Sebagai raja muda, profil Pakubuwono IV mencerminkan karakter pemimpin yang memiliki keberanian tinggi. Ia dikenal bercita-cita besar untuk memperkuat posisi Surakarta dan mengurangi ketergantungan pada Belanda. Namun, tantangan datang dari berbagai arah — mulai dari intrik internal di dalam keraton, pejabat yang berseberangan, hingga intervensi kolonial yang semakin mendalam.
Salah satu peristiwa penting dalam masa pemerintahannya adalah Pakepung, atau pengepungan Keraton Surakarta pada November 1790. Saat itu, pasukan VOC bersama Keraton Yogyakarta di bawah Hamengkubuwono I dan Kadipaten Mangkunegaran melakukan tekanan besar terhadap Surakarta.

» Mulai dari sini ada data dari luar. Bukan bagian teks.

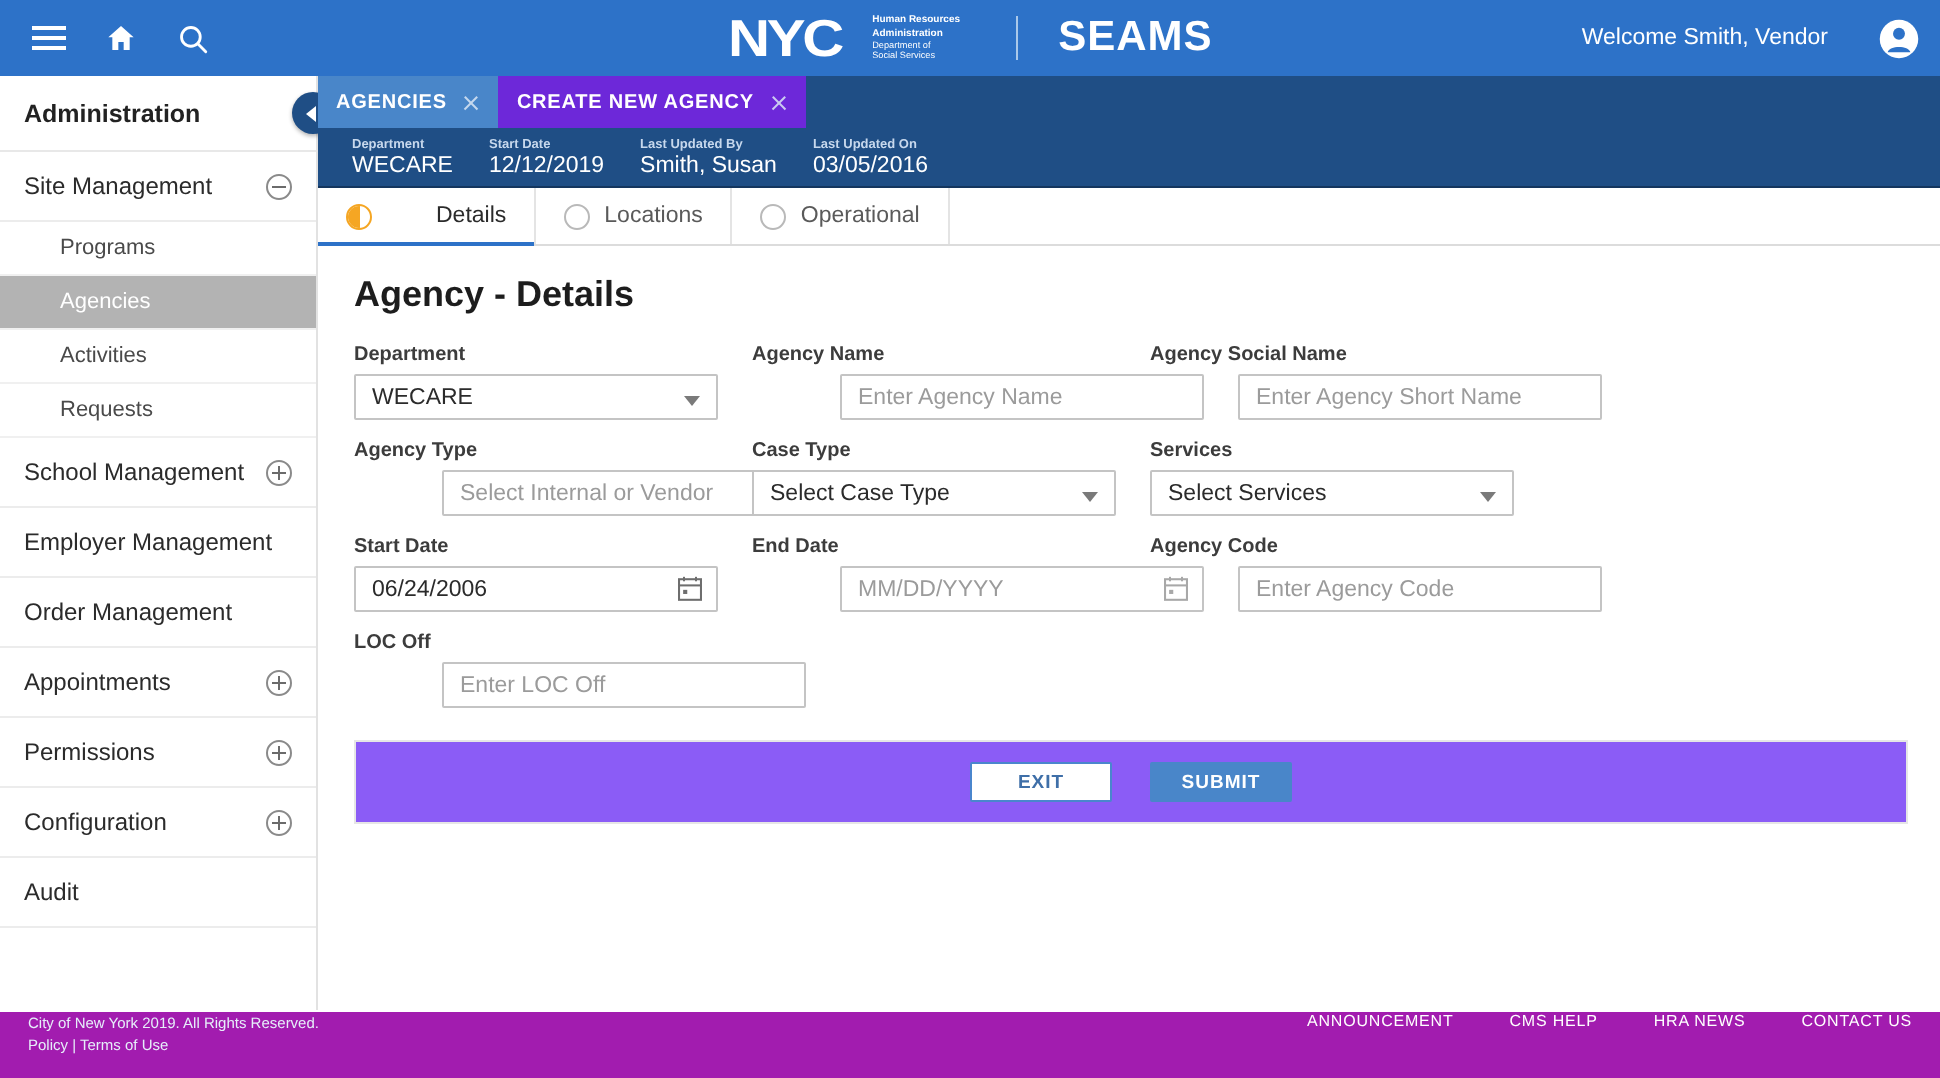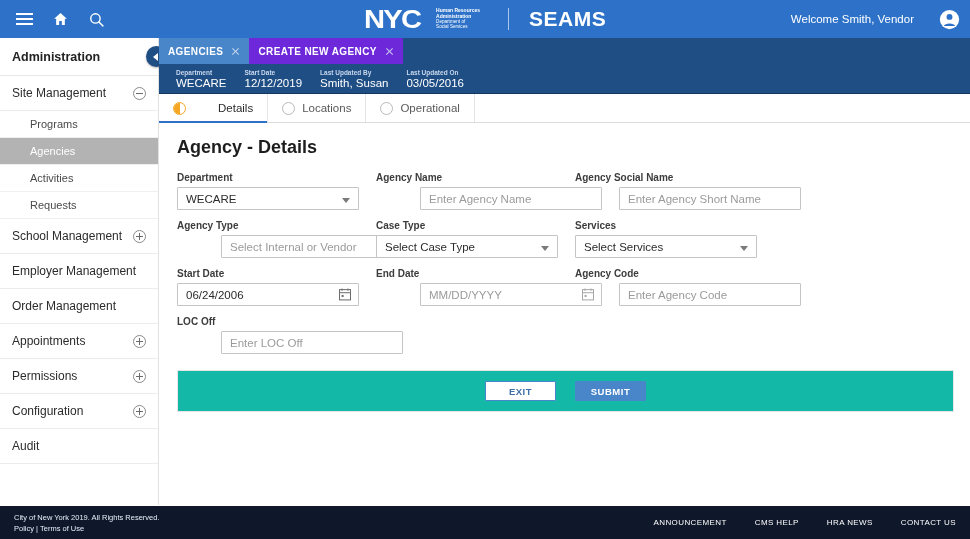--- a/index.html
+++ b/index.html
@@ -180,7 +180,7 @@
   }
 
   .btnbar {
-    margin: 16px 16px 0 18px; height: 42px; background: #14b8a6; border: 1px solid #e6e6e6;
+    margin: 16px 16px 0 18px; height: 42px; background: #8b5cf6; border: 1px solid #e6e6e6;
     display: flex; align-items: center; justify-content: center; gap: 19px;
   }
   .btn {

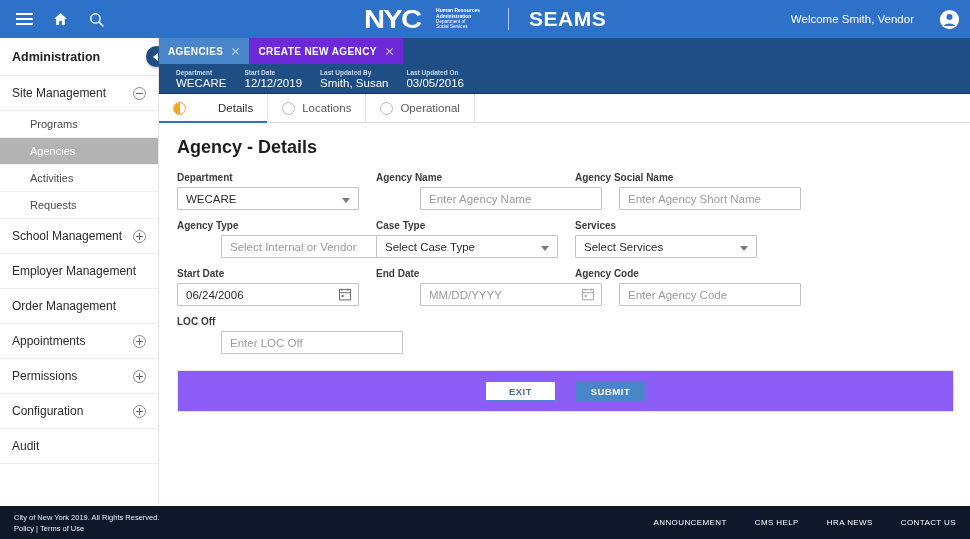--- a/index.html
+++ b/index.html
@@ -193,7 +193,7 @@
   
   .footer {
     position: absolute; left: 0; bottom: 0; width: 970px; height: 34px;
-    background: #0f172a; display: flex; align-items: center; justify-content: space-between;
+    background: #a21caf; display: flex; align-items: flex-start; justify-content: space-between;
     padding: 0 14px; border-top: 1px solid #ffffff;
   }
   .f-left { font-size: 7.5px; color: #e6eefa; line-height: 11px; }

Mereka menuduh Pakubuwono IV menimbulkan instabilitas politik di Jawa.
Puncaknya, keraton dikepung dari berbagai arah hingga akhirnya pada 26 November 1790, Pakubuwono IV menyerah dengan syarat tidak digulingkan dari takhta. Ia juga harus melepaskan sejumlah penasihatnya yang dianggap menentang kebijakan kolonial. Peristiwa ini menegaskan betapa beratnya beban yang dipikul oleh seorang raja muda di tengah permainan politik antara kekuasaan lokal dan kolonial.
Dalam masa pemerintahannya, Pakubuwono IV juga dikenal memiliki ambisi besar terhadap Keraton Yogyakarta. Ia ingin mengembalikan supremasi Surakarta sebagai pusat kekuasaan utama di Jawa. Walaupun secara hukum Yogyakarta dan Surakarta memiliki kedudukan sejajar, ia tetap menyimpan cita-cita untuk menyatukan kekuasaan di bawah Kasunanan.
Selain itu, Pakubuwono IV juga sempat berkorespondensi dengan berbagai pihak, termasuk dengan Inggris dan pasukan Sepoy India, untuk memperluas pengaruhnya. Ketika Inggris mengambil alih Jawa dari Belanda pada 1811, ia berusaha menjaga kestabilan keraton meski harus berhadapan dengan kekuasaan kolonial baru di bawah Thomas Stamford Raffles. Meski tekanan datang bertubi-tubi, ia berhasil mempertahankan tahtanya hingga akhir hayatnya.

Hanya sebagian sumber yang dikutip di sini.